For this exercise, write out exactly the lines from the line containing "[333,1385,435,1400] event: after" through the last line of the records, and no other lines.

─── Records for this task

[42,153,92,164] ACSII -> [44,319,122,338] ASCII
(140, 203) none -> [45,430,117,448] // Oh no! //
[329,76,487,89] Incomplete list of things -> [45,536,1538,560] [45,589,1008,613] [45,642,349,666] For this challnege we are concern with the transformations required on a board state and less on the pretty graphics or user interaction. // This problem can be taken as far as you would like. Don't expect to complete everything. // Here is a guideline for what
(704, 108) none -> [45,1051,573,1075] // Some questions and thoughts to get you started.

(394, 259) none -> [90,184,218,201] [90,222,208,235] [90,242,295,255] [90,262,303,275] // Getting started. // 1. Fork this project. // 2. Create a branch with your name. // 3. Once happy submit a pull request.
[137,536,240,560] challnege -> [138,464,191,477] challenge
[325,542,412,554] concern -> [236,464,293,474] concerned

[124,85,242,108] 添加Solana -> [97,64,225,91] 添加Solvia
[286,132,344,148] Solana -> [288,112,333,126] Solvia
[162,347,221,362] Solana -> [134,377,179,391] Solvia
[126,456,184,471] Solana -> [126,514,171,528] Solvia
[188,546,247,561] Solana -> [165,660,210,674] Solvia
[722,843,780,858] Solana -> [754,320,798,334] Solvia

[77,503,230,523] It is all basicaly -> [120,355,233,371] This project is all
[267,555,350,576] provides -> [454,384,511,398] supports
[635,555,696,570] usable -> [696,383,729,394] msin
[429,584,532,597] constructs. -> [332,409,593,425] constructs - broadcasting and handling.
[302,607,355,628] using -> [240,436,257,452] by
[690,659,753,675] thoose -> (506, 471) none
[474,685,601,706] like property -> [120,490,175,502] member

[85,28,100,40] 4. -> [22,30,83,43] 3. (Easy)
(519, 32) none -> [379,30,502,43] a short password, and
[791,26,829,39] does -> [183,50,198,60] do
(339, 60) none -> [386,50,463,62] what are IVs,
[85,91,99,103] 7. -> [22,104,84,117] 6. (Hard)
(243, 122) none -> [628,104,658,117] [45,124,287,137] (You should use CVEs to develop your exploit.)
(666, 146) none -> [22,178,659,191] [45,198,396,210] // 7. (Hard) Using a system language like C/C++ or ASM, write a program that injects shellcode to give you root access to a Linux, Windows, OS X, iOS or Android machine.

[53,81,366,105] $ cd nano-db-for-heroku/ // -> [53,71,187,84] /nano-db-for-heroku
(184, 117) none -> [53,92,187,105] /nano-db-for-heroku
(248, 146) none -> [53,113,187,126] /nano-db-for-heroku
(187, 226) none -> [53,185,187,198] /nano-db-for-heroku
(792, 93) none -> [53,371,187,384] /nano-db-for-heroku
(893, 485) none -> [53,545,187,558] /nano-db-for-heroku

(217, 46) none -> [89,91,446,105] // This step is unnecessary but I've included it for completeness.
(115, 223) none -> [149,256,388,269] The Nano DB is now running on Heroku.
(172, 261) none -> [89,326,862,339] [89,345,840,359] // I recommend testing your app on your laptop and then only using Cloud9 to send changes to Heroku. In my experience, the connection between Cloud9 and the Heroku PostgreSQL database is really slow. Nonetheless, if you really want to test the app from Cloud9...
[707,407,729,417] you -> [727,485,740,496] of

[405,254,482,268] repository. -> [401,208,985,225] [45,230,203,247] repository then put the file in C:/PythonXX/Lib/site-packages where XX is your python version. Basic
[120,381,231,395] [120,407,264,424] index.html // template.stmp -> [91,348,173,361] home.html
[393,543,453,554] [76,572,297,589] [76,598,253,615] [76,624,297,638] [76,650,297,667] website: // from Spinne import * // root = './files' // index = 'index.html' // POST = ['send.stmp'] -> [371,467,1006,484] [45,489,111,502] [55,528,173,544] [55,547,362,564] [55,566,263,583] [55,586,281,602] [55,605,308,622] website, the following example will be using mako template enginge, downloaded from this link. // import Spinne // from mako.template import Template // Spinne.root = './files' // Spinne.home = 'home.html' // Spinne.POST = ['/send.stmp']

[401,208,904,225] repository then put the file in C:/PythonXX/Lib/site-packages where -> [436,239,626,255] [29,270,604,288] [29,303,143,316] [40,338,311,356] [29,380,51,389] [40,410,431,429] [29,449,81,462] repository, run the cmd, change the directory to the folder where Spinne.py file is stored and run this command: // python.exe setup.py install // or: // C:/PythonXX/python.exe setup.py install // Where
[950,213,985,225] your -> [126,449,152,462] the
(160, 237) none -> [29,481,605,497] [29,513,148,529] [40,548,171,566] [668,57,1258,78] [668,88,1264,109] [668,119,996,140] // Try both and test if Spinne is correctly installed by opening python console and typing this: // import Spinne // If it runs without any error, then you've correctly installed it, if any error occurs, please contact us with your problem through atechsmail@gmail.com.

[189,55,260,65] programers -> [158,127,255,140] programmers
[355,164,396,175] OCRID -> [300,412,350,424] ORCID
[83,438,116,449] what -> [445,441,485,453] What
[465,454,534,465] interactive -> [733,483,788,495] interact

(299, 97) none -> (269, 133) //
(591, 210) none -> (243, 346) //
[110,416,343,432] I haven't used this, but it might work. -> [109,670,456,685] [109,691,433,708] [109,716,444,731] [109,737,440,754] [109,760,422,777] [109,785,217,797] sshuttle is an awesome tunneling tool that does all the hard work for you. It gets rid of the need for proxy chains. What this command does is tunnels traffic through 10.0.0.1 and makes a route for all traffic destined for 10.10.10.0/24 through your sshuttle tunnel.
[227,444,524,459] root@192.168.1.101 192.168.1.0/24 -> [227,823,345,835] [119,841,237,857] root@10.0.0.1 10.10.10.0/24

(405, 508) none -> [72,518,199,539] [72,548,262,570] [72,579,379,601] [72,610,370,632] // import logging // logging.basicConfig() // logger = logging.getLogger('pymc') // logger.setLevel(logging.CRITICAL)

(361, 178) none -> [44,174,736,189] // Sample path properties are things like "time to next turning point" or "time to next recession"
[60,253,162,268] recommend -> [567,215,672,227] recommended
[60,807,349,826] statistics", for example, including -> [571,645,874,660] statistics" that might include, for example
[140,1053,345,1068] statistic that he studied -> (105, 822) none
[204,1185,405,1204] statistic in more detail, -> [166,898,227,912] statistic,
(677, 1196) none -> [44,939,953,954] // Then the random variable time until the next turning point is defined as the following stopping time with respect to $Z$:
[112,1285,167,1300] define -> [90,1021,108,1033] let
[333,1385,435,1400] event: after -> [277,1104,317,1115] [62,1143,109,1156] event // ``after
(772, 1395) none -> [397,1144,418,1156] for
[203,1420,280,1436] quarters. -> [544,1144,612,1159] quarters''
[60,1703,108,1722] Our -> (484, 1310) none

──────

Solution:
[333,1385,435,1400] event: after -> [277,1104,317,1115] [62,1143,109,1156] event // ``after
(772, 1395) none -> [397,1144,418,1156] for
[203,1420,280,1436] quarters. -> [544,1144,612,1159] quarters''
[60,1703,108,1722] Our -> (484, 1310) none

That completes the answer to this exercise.